(DATASET EXCERPTS begins)
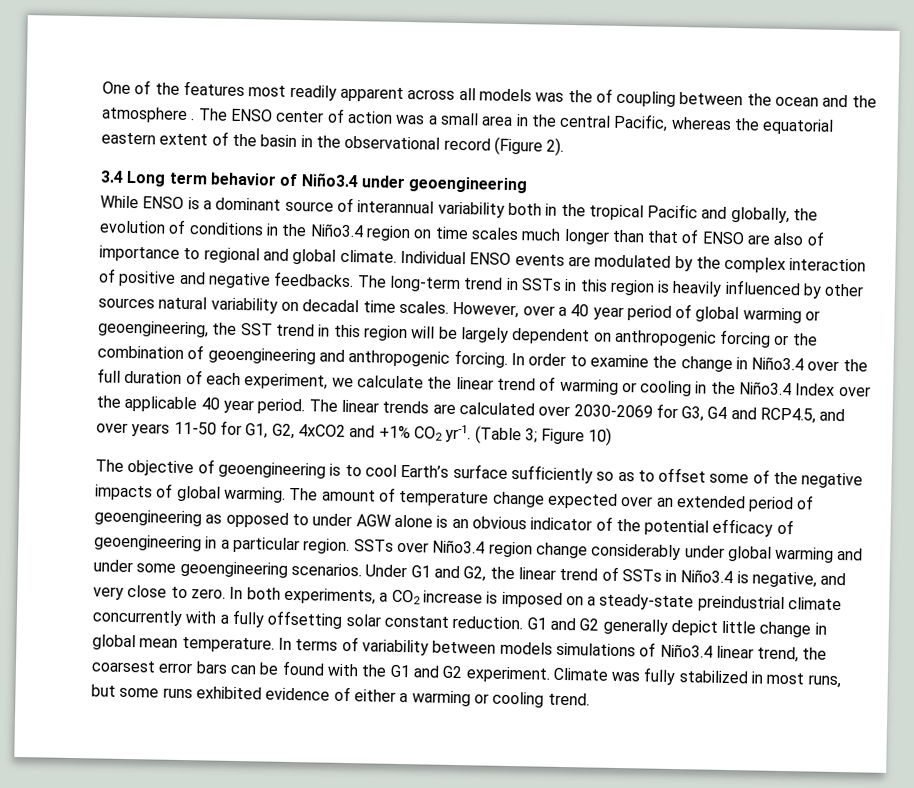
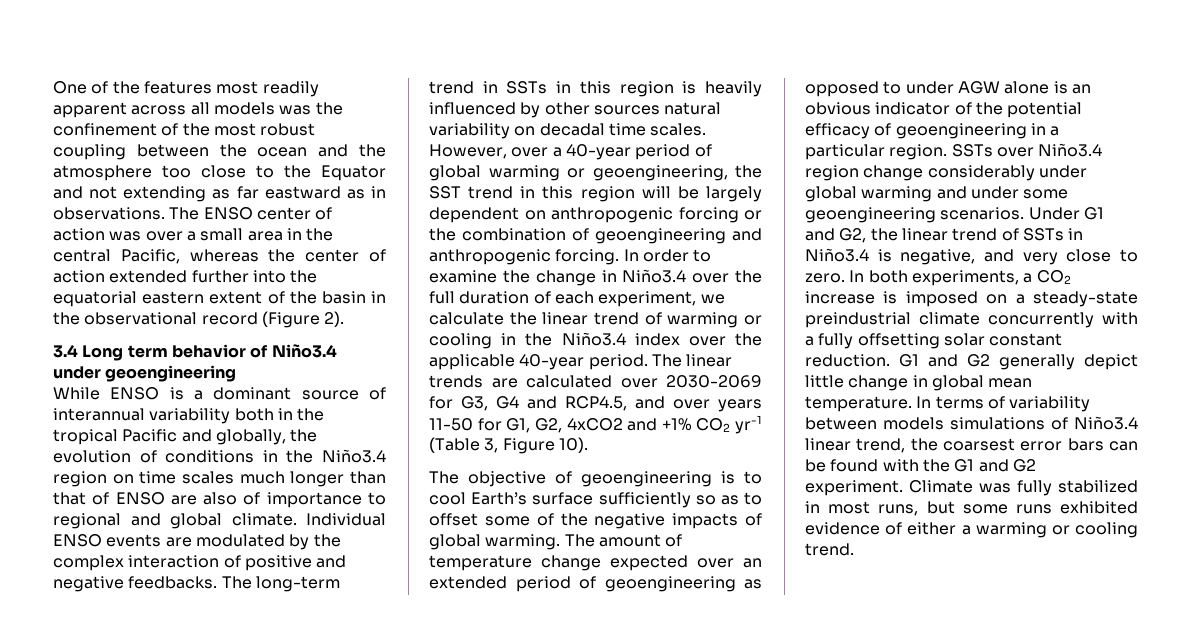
- One of the features most readily apparent across all models was the of coupling between the ocean and the atmosphere .
+ One of the features most readily apparent across all models was the confinement of the most robust coupling between the ocean and the atmosphere too close to the Equator and not extending as far eastward as in observations.
- The ENSO center of action was a small area in the central Pacific, whereas the equatorial eastern extent of the basin in the observational record (Figure 2).
+ The ENSO center of action was over a small area in the central Pacific, whereas the center of action extended further into the equatorial eastern extent of the basin in the observational record (Figure 2).
- However, over a 40 year period of global warming or geoengineering, the SST trend in this region will be largely dependent on anthropogenic forcing or the combination of geoengineering and anthropogenic forcing.
+ However, over a 40-year period of global warming or geoengineering, the SST trend in this region will be largely dependent on anthropogenic forcing or the combination of geoengineering and anthropogenic forcing.
- In order to examine the change in Niño3.4 over the full duration of each experiment, we calculate the linear trend of warming or cooling in the Niño3.4 Index over the applicable 40 year period.
+ In order to examine the change in Niño3.4 over the full duration of each experiment, we calculate the linear trend of warming or cooling in the Niño3.4 index over the applicable 40-year period.
- The linear trends are calculated over 2030-2069 for G3, G4 and RCP4.5, and over years 11-50 for G1, G2, 4xCO2 and +1% CO2 yr-1. (Table 3; Figure 10)
+ The linear trends are calculated over 2030-2069 for G3, G4 and RCP4.5, and over years 11-50 for G1, G2, 4xCO2 and +1% CO2 yr-1 (Table 3, Figure 10).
(DATASET EXCERPTS ends)
The "applicable 40-year period." line through the last line above: set these down exactly and add nothing else.

TASK OUTPUT:
+ In order to examine the change in Niño3.4 over the full duration of each experiment, we calculate the linear trend of warming or cooling in the Niño3.4 index over the applicable 40-year period.
- The linear trends are calculated over 2030-2069 for G3, G4 and RCP4.5, and over years 11-50 for G1, G2, 4xCO2 and +1% CO2 yr-1. (Table 3; Figure 10)
+ The linear trends are calculated over 2030-2069 for G3, G4 and RCP4.5, and over years 11-50 for G1, G2, 4xCO2 and +1% CO2 yr-1 (Table 3, Figure 10).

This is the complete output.